Let $f \left({x}\right)$ be the real function defined on $\left({0 \,.\,.\, \pi}\right)$ as:

$f \left({x}\right) = x$


Then its Fourier series can be expressed as:

\(\displaystyle x\) \(\sim\) \(\displaystyle \frac \pi 2 - \frac 4 \pi \sum_{n \mathop = 1}^\infty \frac {\cos\left({2 n - 1}\right) x} {\left({2 n - 1}\right)^2}\) $\quad$ $\quad$
\(\displaystyle \) \(=\) \(\displaystyle \frac \pi 2 - \frac 4 \pi \left({\cos x + \frac 1 {3^2} \cos 3 x + \frac 1 {5^2} \cos 5 x + \cdots}\right)\) $\quad$ $\quad$


Proof

By definition of half-range Fourier cosine series:

$\displaystyle f \left({x}\right) \sim \frac {a_0} 2 + \sum_{n \mathop = 1}^\infty a_n \cos n x$


where for all $n \in \Z_{> 0}$:

$a_n = \displaystyle \frac 2 \pi \int_0^\pi f \left({x}\right) \cos n x \rd x$


Thus by definition of $f$:

\(\displaystyle a_0\) \(=\) \(\displaystyle \frac 2 \pi \int_0^\pi f \left({x}\right) \rd x\) $\quad$ Cosine of Zero is One $\quad$
\(\displaystyle \) \(=\) \(\displaystyle \frac 2 \pi \int_0^\pi x \rd x\) $\quad$ Definition of $f$ $\quad$
\(\displaystyle \) \(=\) \(\displaystyle \frac 2 \pi \left[{\frac {x^2} 2}\right]_0^\pi\) $\quad$ Primitive of Power $\quad$
\(\displaystyle \) \(=\) \(\displaystyle \frac 2 \pi \left({\frac {\pi^2} 2 - \frac {0^2} 2}\right)\) $\quad$ $\quad$
\(\displaystyle \) \(=\) \(\displaystyle \pi\) $\quad$ simplification $\quad$

$\Box$


For $n > 0$:

\(\displaystyle a_n\) \(=\) \(\displaystyle \frac 2 \pi \int_0^\pi f \left({x}\right) \cos n x \rd x\) $\quad$ $\quad$
\(\displaystyle \) \(=\) \(\displaystyle \frac 2 \pi \int_0^\pi x \cos n x \rd x\) $\quad$ Definition of $f$ $\quad$
\(\displaystyle \) \(=\) \(\displaystyle \frac 2 \pi \left[{\frac {\cos n x} {n^2} + \frac {x \sin n x} n}\right]_0^\pi\) $\quad$ Primitive of $x \cos n x$ $\quad$
\(\displaystyle \) \(=\) \(\displaystyle \frac 2 \pi \left({\left({\frac {\cos n \pi} {n^2} + \frac {\pi \sin \pi x} n}\right) - \left({\frac {\cos 0 x} {n^2} + \frac {0 \sin 0} n}\right)}\right)\) $\quad$ $\quad$
\(\displaystyle \) \(=\) \(\displaystyle \frac 2 \pi \left({\frac {\cos n \pi} {n^2} - \frac {\cos 0} {n^2} }\right)\) $\quad$ Sine of Multiple of Pi and simplification $\quad$
\(\displaystyle \) \(=\) \(\displaystyle \frac 2 \pi \left({\frac {\left({-1}\right)^n} {n^2} - \frac 1 {n^2} }\right)\) $\quad$ Cosine of Multiple of Pi $\quad$


When $n$ is even, $\left({-1}\right)^n = 1$.

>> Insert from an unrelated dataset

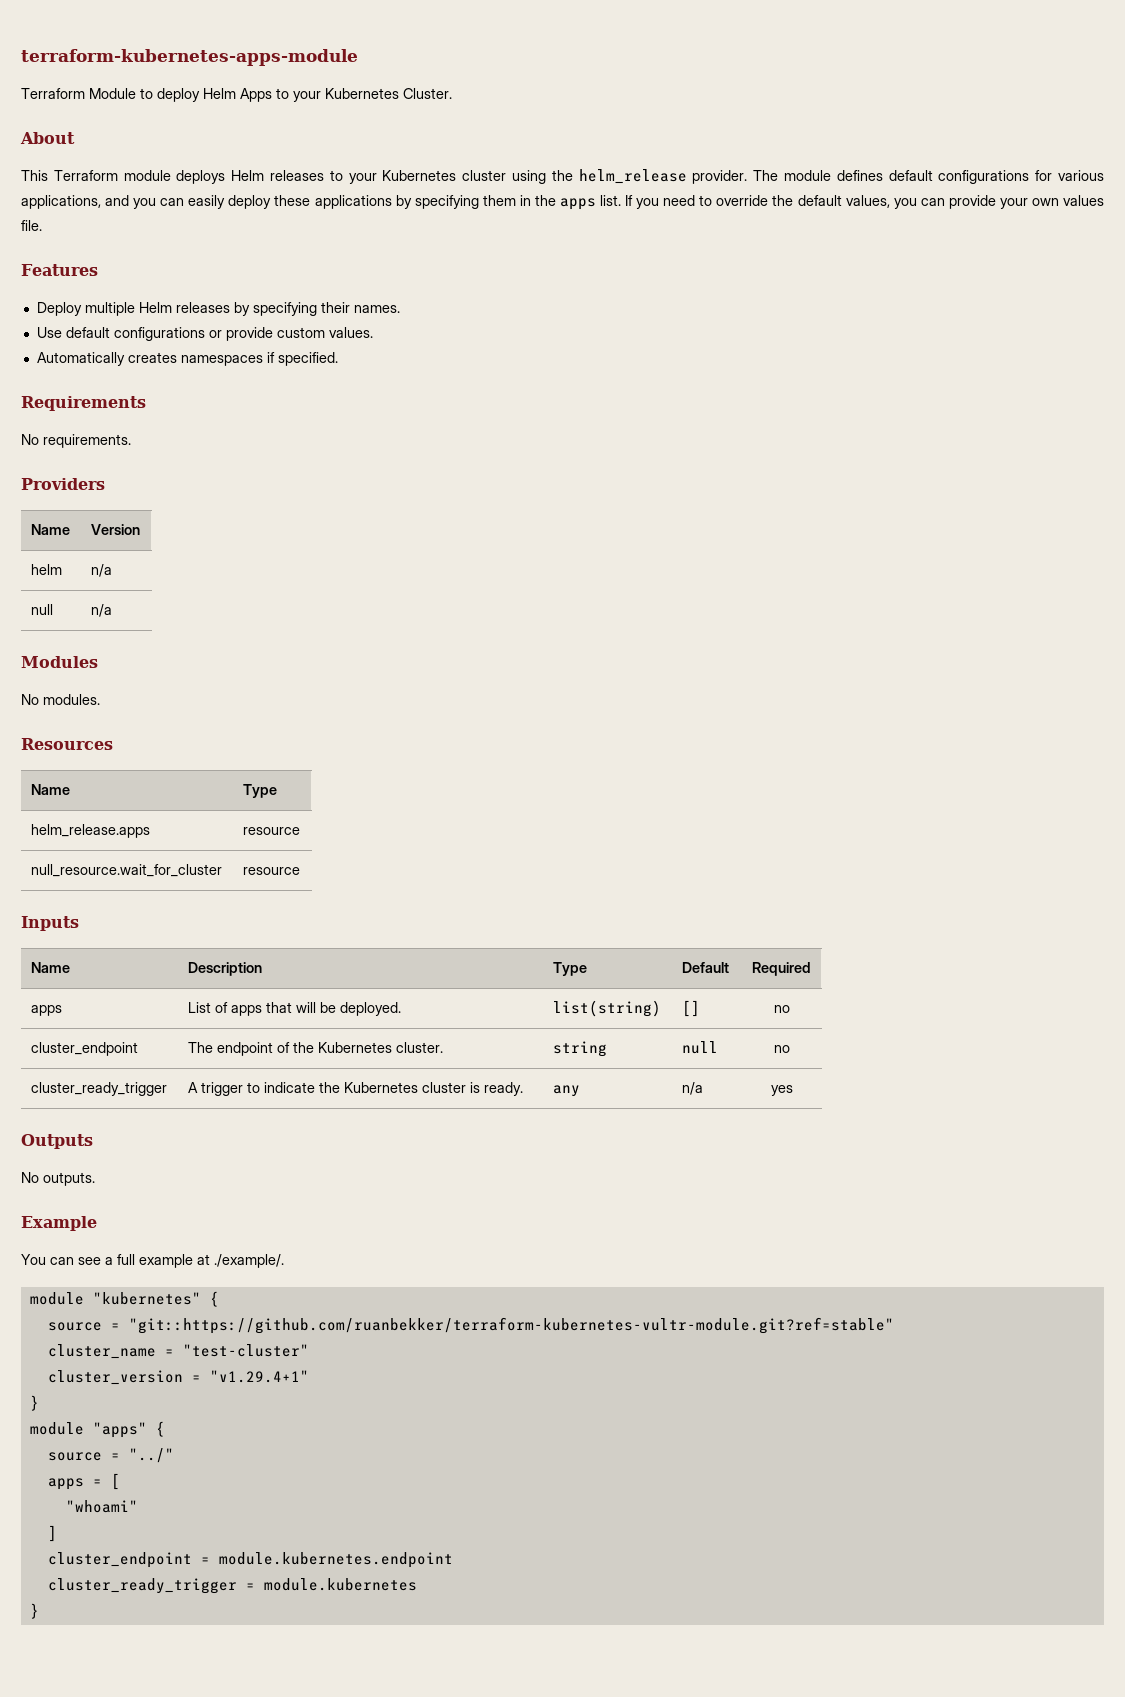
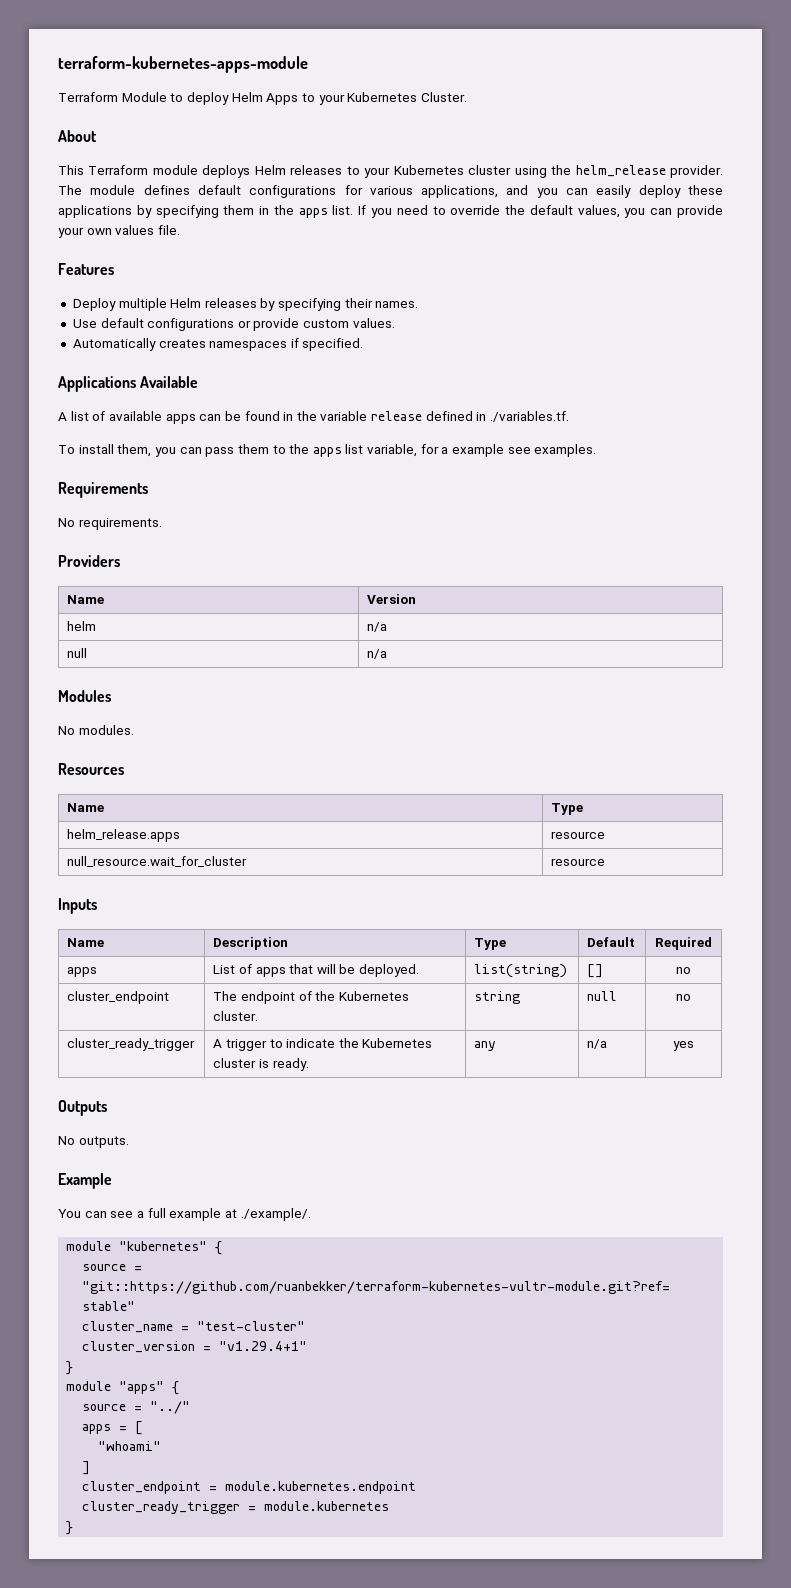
+ Applications Available
+ A list of available apps can be found in the variable release defined in ./variables.tf.
+ To install them, you can pass them to the apps list variable, for a example see examples.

We can express $n = 2 r$ for $r \ge 1$.

Hence in that case:

\(\displaystyle a_{2 r}\) \(=\) \(\displaystyle \frac 2 \pi \left({\frac {\left({-1}\right)^n} {n^2} - \frac 1 {n^2} }\right)\) $\quad$ $\quad$
\(\displaystyle \) \(=\) \(\displaystyle \frac 2 \pi \left({\frac 1 {n^2} - \frac 1 {n^2} }\right)\) $\quad$ $\quad$
\(\displaystyle \) \(=\) \(\displaystyle 0\) $\quad$ $\quad$


When $n$ is odd, $\left({-1}\right)^n = -1$.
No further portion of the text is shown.